[WORKING DATA Boundary: Start]

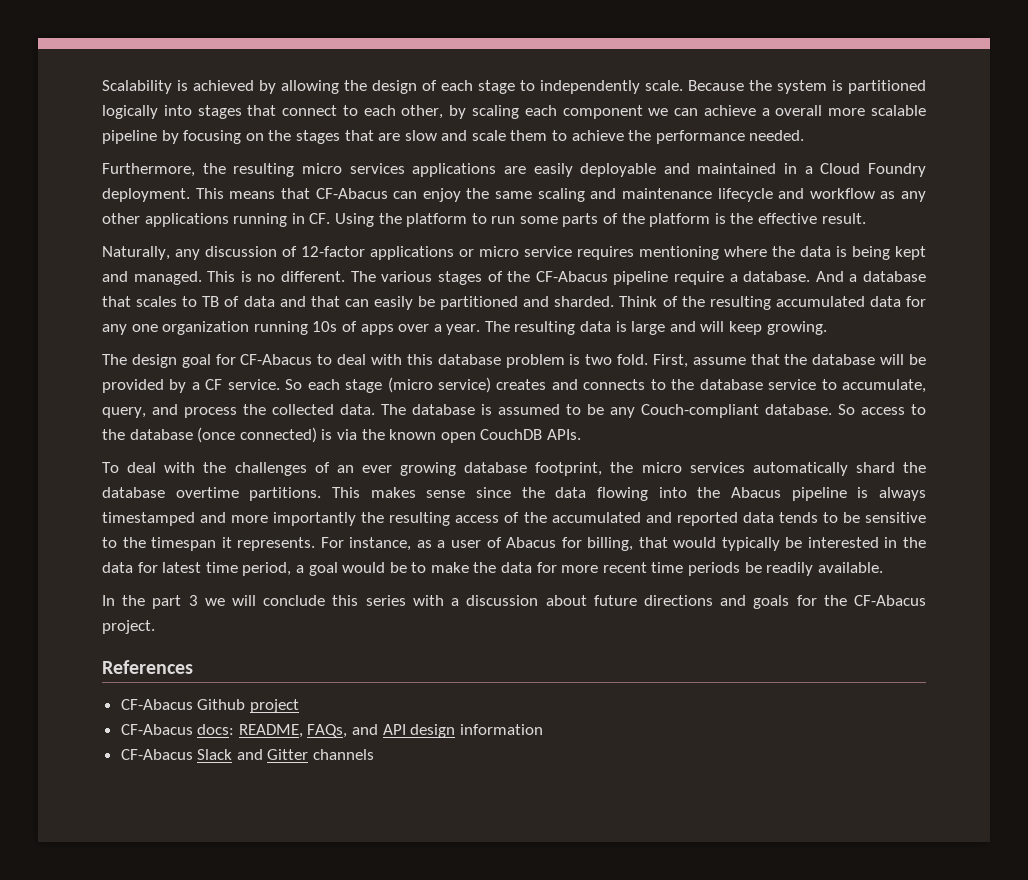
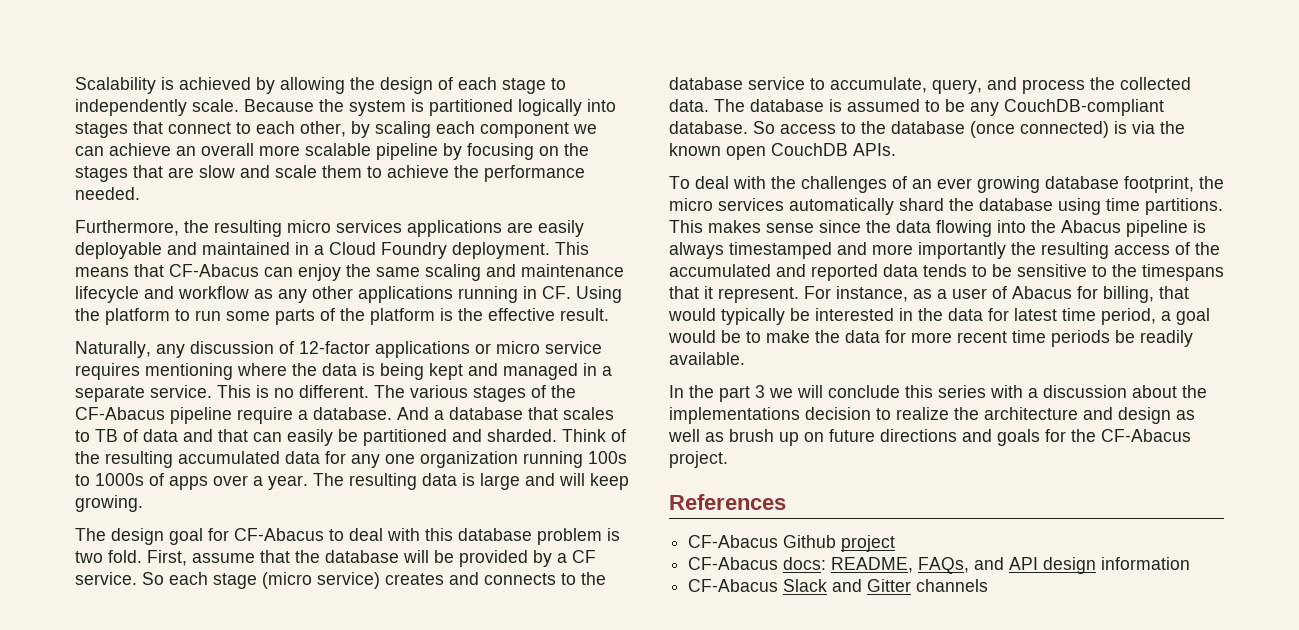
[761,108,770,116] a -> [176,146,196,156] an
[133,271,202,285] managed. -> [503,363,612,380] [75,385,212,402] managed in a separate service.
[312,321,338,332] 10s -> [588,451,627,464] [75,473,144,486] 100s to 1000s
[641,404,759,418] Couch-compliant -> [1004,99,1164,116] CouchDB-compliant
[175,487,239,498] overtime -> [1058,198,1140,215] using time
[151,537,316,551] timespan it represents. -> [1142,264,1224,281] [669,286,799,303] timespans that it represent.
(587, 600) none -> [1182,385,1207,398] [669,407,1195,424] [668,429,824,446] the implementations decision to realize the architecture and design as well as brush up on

[WORKING DATA Boundary: End]

_PROMPT:_ A verbatim copy of the data, with all pictures omitted, is the required output.

_RESPONSE AREA:_
[761,108,770,116] a -> [176,146,196,156] an
[133,271,202,285] managed. -> [503,363,612,380] [75,385,212,402] managed in a separate service.
[312,321,338,332] 10s -> [588,451,627,464] [75,473,144,486] 100s to 1000s
[641,404,759,418] Couch-compliant -> [1004,99,1164,116] CouchDB-compliant
[175,487,239,498] overtime -> [1058,198,1140,215] using time
[151,537,316,551] timespan it represents. -> [1142,264,1224,281] [669,286,799,303] timespans that it represent.
(587, 600) none -> [1182,385,1207,398] [669,407,1195,424] [668,429,824,446] the implementations decision to realize the architecture and design as well as brush up on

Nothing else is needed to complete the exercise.